Nobile selvaggio, in letteratura, un concetto idealizzato di uomo incivile, che simboleggia la bontà innata di chi non è esposto alle influenze corruttrici della civiltà.
La glorificazione del nobile selvaggio è un tema dominante negli scritti romantici del XVIII e XIX secolo, specialmente nelle opere di Jean-Jacques Rousseau. Per esempio, Émile, ou, De l’education, 4 vol. (1762), è un lungo trattato sull’influenza corruttrice dell’educazione tradizionale; le Confessioni autobiografiche (scritte nel 1765-70) riaffermano il principio fondamentale della bontà innata dell’uomo; e Sogni di un camminatore solitario (1776-78) contiene descrizioni della natura e della risposta naturale dell’uomo ad essa. Il concetto di nobile selvaggio, tuttavia, può essere rintracciato nell’antica Grecia, dove Omero, Plinio e Senofonte idealizzarono gli Arcadi e altri gruppi primitivi, sia reali che immaginari. Più tardi scrittori romani come Orazio, Virgilio e Ovidio diedero un trattamento comparabile agli Sciti. Dal quindicesimo al diciannovesimo secolo, il nobile selvaggio ha avuto un ruolo importante nei resoconti di viaggio popolari ed è apparso occasionalmente in opere inglesi come Conquest of Granada (1672) di John Dryden, in cui il termine nobile selvaggio è stato usato per la prima volta, e in Oroonoko (1696) di Thomas Southerne, basato sul romanzo di Aphra Behn su un dignitoso principe africano schiavo nella colonia inglese del Suriname.

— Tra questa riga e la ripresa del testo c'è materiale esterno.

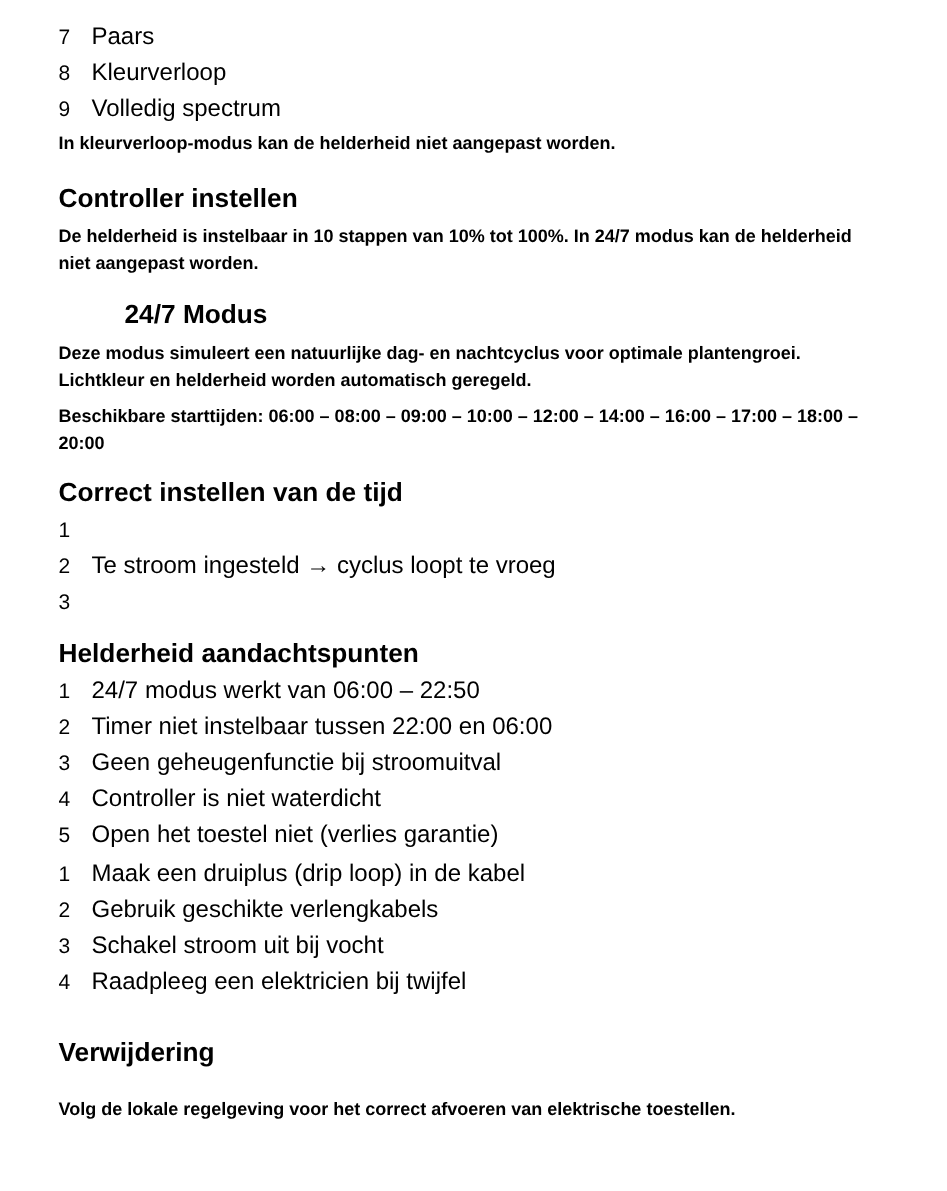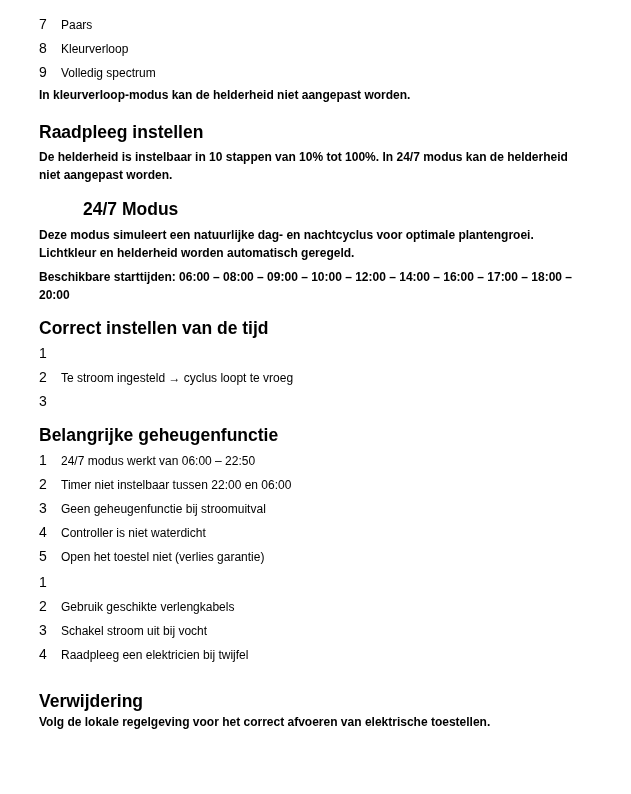--- a/index.html
+++ b/index.html
@@ -28,21 +28,21 @@
       align-items: baseline;
       height: 24px;
       line-height: 24px;
     }
     .num {
       width: 22px;
       font-size: 14px;
       flex: 0 0 22px;
     }
     .item-text {
-      font-size: 12px;
+      font-size: 16px;
     }
     .para {
       font-size: 12px;
       line-height: 18px;
       margin: 0;
       font-weight: bold;
     }
     h2.heading {
       font-size: 17.5px;
       font-weight: bold;
@@ -64,42 +64,42 @@
       <span class="num">8</span>
       <span class="item-text">Kleurverloop</span>
     </li>
     <li class="list-item">
       <span class="num">9</span>
       <span class="item-text">Volledig spectrum</span>
     </li>
   </ul>
   <p class="para" style="margin-top:2px;">In kleurverloop-modus kan de helderheid niet aangepast worden.</p>
 
-  <h2 class="heading" style="margin-top:17px;">Raadpleeg instellen</h2>
+  <h2 class="heading" style="margin-top:17px;">Controller instellen</h2>
   <p class="para" style="margin-top:5px;">De helderheid is instelbaar in 10 stappen van 10% tot 100%. In 24/7 modus kan de helderheid niet aangepast worden.</p>
 
   <h2 class="heading" style="margin-top:14px;margin-left:44px;">24/7 Modus</h2>
   <p class="para" style="margin-top:6px;">Deze modus simuleert een natuurlijke dag- en nachtcyclus voor optimale plantengroei. Lichtkleur en helderheid worden automatisch geregeld.</p>
   <p class="para" style="margin-top:6px;">Beschikbare starttijden: 06:00 – 08:00 – 09:00 – 10:00 – 12:00 – 14:00 – 16:00 – 17:00 – 18:00 – 20:00</p>
 
   <h2 class="heading" style="margin-top:13px;">Correct instellen van de tijd</h2>
   <ul class="list" style="margin-top:2px;">
     <li class="list-item">
       <span class="num">1</span>
     </li>
     <li class="list-item">
       <span class="num">2</span>
       <span class="item-text">Te stroom ingesteld → cyclus loopt te vroeg</span>
     </li>
     <li class="list-item">
       <span class="num">3</span>
     </li>
   </ul>
 
-  <h2 class="heading" style="margin-top:11px;">Belangrijke geheugenfunctie</h2>
+  <h2 class="heading" style="margin-top:11px;">Helderheid aandachtspunten</h2>
   <ul class="list" style="margin-top:2px;">
     <li class="list-item">
       <span class="num">1</span>
       <span class="item-text">24/7 modus werkt van 06:00 – 22:50</span>
     </li>
     <li class="list-item">
       <span class="num">2</span>
       <span class="item-text">Timer niet instelbaar tussen 22:00 en 06:00</span>
     </li>
     <li class="list-item">
@@ -112,31 +112,32 @@
     </li>
     <li class="list-item">
       <span class="num">5</span>
       <span class="item-text">Open het toestel niet (verlies garantie)</span>
     </li>
   </ul>
 
   <ul class="list" style="margin-top:2px;">
     <li class="list-item">
       <span class="num">1</span>
+      <span class="item-text">Maak een druiplus (drip loop) in de kabel</span>
     </li>
     <li class="list-item">
       <span class="num">2</span>
       <span class="item-text">Gebruik geschikte verlengkabels</span>
     </li>
     <li class="list-item">
       <span class="num">3</span>
       <span class="item-text">Schakel stroom uit bij vocht</span>
     </li>
     <li class="list-item">
       <span class="num">4</span>
       <span class="item-text">Raadpleeg een elektricien bij twijfel</span>
     </li>
   </ul>
 
   <h2 class="heading" style="margin-top:24px;">Verwijdering</h2>
-  <p class="para" style="margin-top:1px;">Volg de lokale regelgeving voor het correct afvoeren van elektrische toestellen.</p>
+  <p class="para" style="margin-top:18px;">Volg de lokale regelgeving voor het correct afvoeren van elektrische toestellen.</p>
 
 </div>
 
 </body></html>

François-René de Chateaubriand sentimentalizzò l’indiano nordamericano in Atala (1801), René (1802) e Les Natchez (1826), come fece James Fenimore Cooper nei Leatherstocking Tales (1823-41), che hanno come protagonisti il nobile capo Chingachgook e suo figlio Uncas. I tre arpionatori della nave Pequod in Moby Dick (1851) di Melville, Queequeg, Daggoo e Tashtego, sono altri esempi.